WHAT YOU NEED TO DO: Take the entries that follow and return only the lines from the one with "en Desafío Latam." through the final line, leaving every picture behind.
-- Opening Marker --
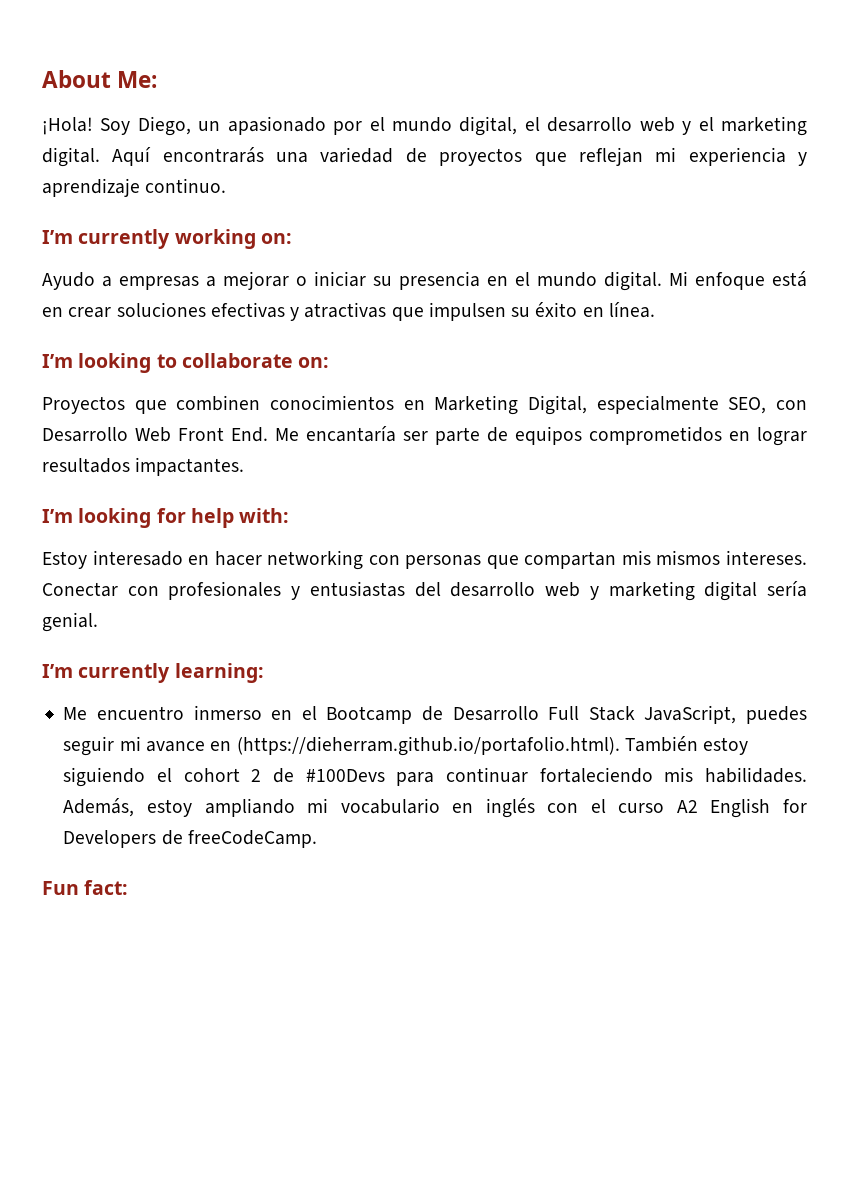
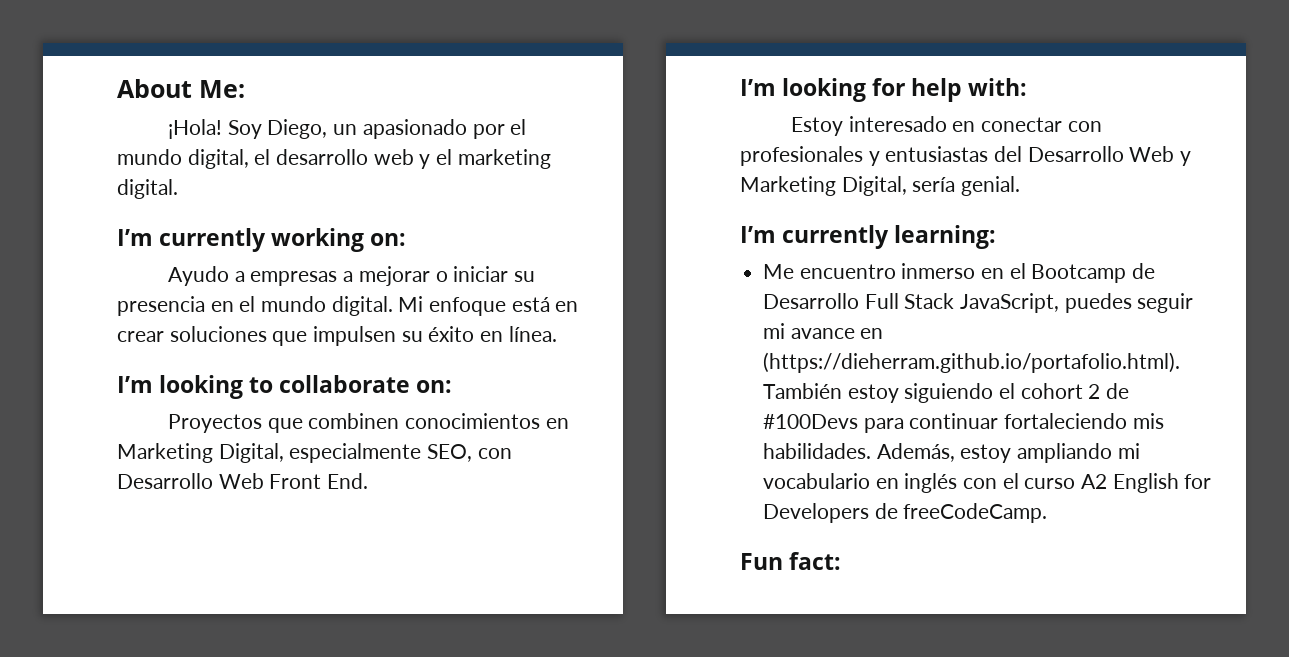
- Aquí encontrarás una variedad de proyectos que reflejan mi experiencia y aprendizaje continuo.
- Mi enfoque está en crear soluciones efectivas y atractivas que impulsen su éxito en línea.
+ Mi enfoque está en crear soluciones que impulsen su éxito en línea.
- Proyectos que combinen conocimientos en Marketing Digital, especialmente SEO, con Desarrollo Web Front End. Me encantaría ser parte de equipos comprometidos en lograr resultados impactantes.
+ Proyectos que combinen conocimientos en Marketing Digital, especialmente SEO, con Desarrollo Web Front End.
- Estoy interesado en hacer networking con personas que compartan mis mismos intereses. Conectar con profesionales y entusiastas del desarrollo web y marketing digital sería genial.
+ Estoy interesado en conectar con profesionales y entusiastas del Desarrollo Web y Marketing Digital, sería genial.

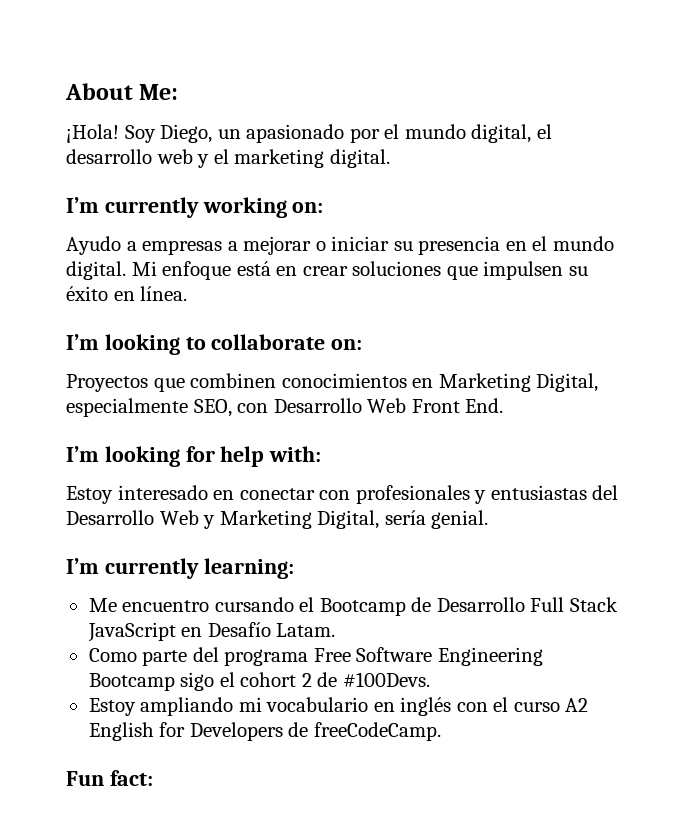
- Me encuentro inmerso en el Bootcamp de Desarrollo Full Stack JavaScript, puedes seguir mi avance en (https://dieherram.github.io/portafolio.html). También estoy siguiendo el cohort 2 de #100Devs para continuar fortaleciendo mis habilidades. Además, estoy ampliando mi vocabulario en inglés con el curso A2 English for Developers de freeCodeCamp.
+ Me encuentro cursando el Bootcamp de Desarrollo Full Stack JavaScript en Desafío Latam.
+ Como parte del programa Free Software Engineering Bootcamp sigo el cohort 2 de #100Devs.
+ Estoy ampliando mi vocabulario en inglés con el curso A2 English for Developers de freeCodeCamp.

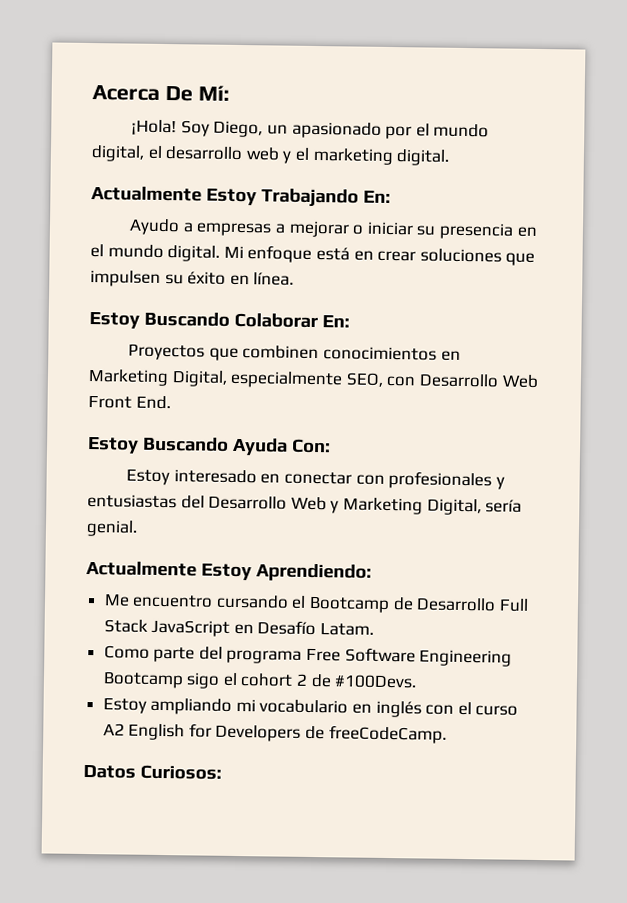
- About Me:
+ Acerca De Mí:
- I’m currently working on:
+ Actualmente Estoy Trabajando En:
- I’m looking to collaborate on:
+ Estoy Buscando Colaborar En:
- I’m looking for help with:
+ Estoy Buscando Ayuda Con:
- I’m currently learning:
+ Actualmente Estoy Aprendiendo:
- Fun fact:
+ Datos Curiosos:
-- Closing Marker --
EXERCISE RESPONSE:
+ Me encuentro cursando el Bootcamp de Desarrollo Full Stack JavaScript en Desafío Latam.
+ Como parte del programa Free Software Engineering Bootcamp sigo el cohort 2 de #100Devs.
+ Estoy ampliando mi vocabulario en inglés con el curso A2 English for Developers de freeCodeCamp.

- About Me:
+ Acerca De Mí:
- I’m currently working on:
+ Actualmente Estoy Trabajando En:
- I’m looking to collaborate on:
+ Estoy Buscando Colaborar En:
- I’m looking for help with:
+ Estoy Buscando Ayuda Con:
- I’m currently learning:
+ Actualmente Estoy Aprendiendo:
- Fun fact:
+ Datos Curiosos:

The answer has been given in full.